Site Reliability Engineer (SRE), Shazam
San Diego, California, United States
Software and Services
Hundreds of millions of users. Billions of Shazams. Countless moments of discovery. Shazam brings a unique brand of magic to millions every day. Bring us your vision, and it’ll be you creating the wow moments that excite people across the world! We’re looking for a strong engineer to join our team to lead advancements to the next level of reliability, scalability, and performance for the core services that Shazam provides to its users. You’ll work alongside development teams to continue to evangelize best practices and improve the systems that power Shazam.
- 3+ years experience in a DevOPS or SRE role. Bonus: Experience designing and operating reliable distributed systems at scale in a cloud environment.
- 3+ years experience with modern web-scale systems. Bonus: Microservices.
- Demonstrated ability to work cross-functionally to define and implement best practices and standards; leading through influence.
- Experience in at least one cloud provider, with preference for GCP.
- Strong understanding of one or more of the following programming languages: Golang, Java, C++, and/or Python
- Comfortable digging into source code (from the Linux Kernel to in-house developed software) to chase bugs, understand behaviour, etc.
- Experience with systems automation and configuration management tools as well as infrastructure as code (Go/Python/etc. Kubernetes tooling, Terraform. Bonus: Puppet, Chef, Ansible, etc.)
- Experience operating Kubernetes clusters in production and deploying software, monitoring stack, etc. Knowledge managing containerised services and how they interact with network & system resources.
- Strong understanding of CI/CD processes, technologies and methodologies.
- Strong understanding of core Linux/UNIX operating system fundamentals and TCP/IP and network stack (or technologies).
- Familiarity with monitoring systems based on TSDBs (Graphite, Prometheus, Thanos, etc.) and front ends such as Grafana.
Shazam Site Reliability Engineers are not just responsible for making sure all of the services and systems that Shazam relies on are operating at their highest level; they’re also responsible for helping development teams embrace these principles as they develop software. Shazam SREs embed themselves with development teams and act as extensions of those teams to propagate best practices. They think about distributed systems and help development teams that are focused on individual parts of it to have a bigger picture than they would if they weren’t involved. We believe that software engineers who own their code in production will write much more scalable, supportable systems. Shazam SREs exist to help those teams build the competencies to be able to do that. This role sits in our San Diego office reporting to our Head of SRE in London.
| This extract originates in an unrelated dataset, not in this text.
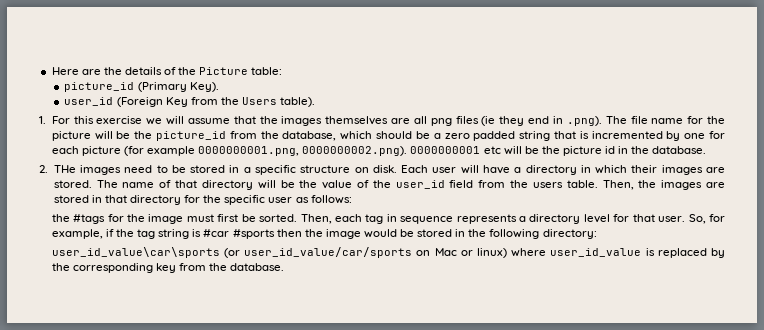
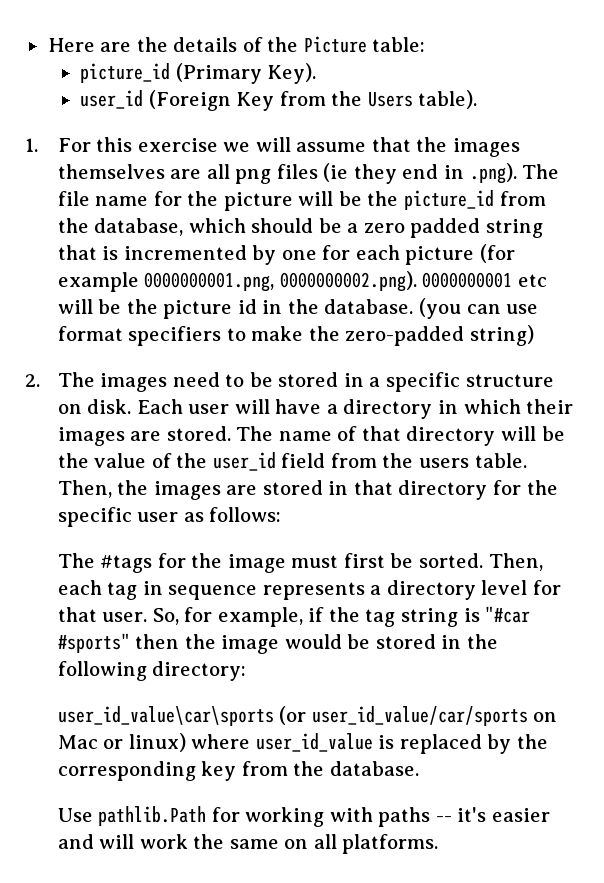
(707, 150) none -> [418,298,539,319] [57,325,534,346] (you can use format specifiers to make the zero-padded string)
[53,165,76,173] THe -> [57,372,95,387] The
[51,214,70,222] the -> [57,553,95,568] The
[203,229,275,239] #car #sports -> [485,606,531,623] [57,633,130,653] "#car #sports"
(285, 267) none -> [57,806,550,827] [57,834,439,854] // Use pathlib.Path for working with paths -- it's easier and will work the same on all platforms.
The successful candidate will be working locally in San Diego assisting multiple development teams based in San Diego and London to build and maintain the key backend systems that power Shazam as well as participate in the development lifecycle at a very deep level, from the early stages of feature design all the way to seeing it released into production for our users to enjoy. You will be expected to write and review code and deeply understand how our applications work, and that means knowing how the code works.
Education & Experience
Bachelor's degree Computer Science, Electrical or Computer Engineering, or equivalent experience.
- A dedicated lifelong learner who is always looking for new things to learn and try.
- A professional engineer who loves crafting, analysing and troubleshooting large software systems.
- An excellent communicator who builds collaborative relationships with technical and non-technical stakeholders.
- Have excellent analytical and problem-solving skills, tenacious in sticking with a problem until it's resolved once and for all.
- A great teammate, but you can work on your own initiative as well.
- Always actively looking for ways to improve Shazam's services, and take personal ownership for the quality of the services we offer.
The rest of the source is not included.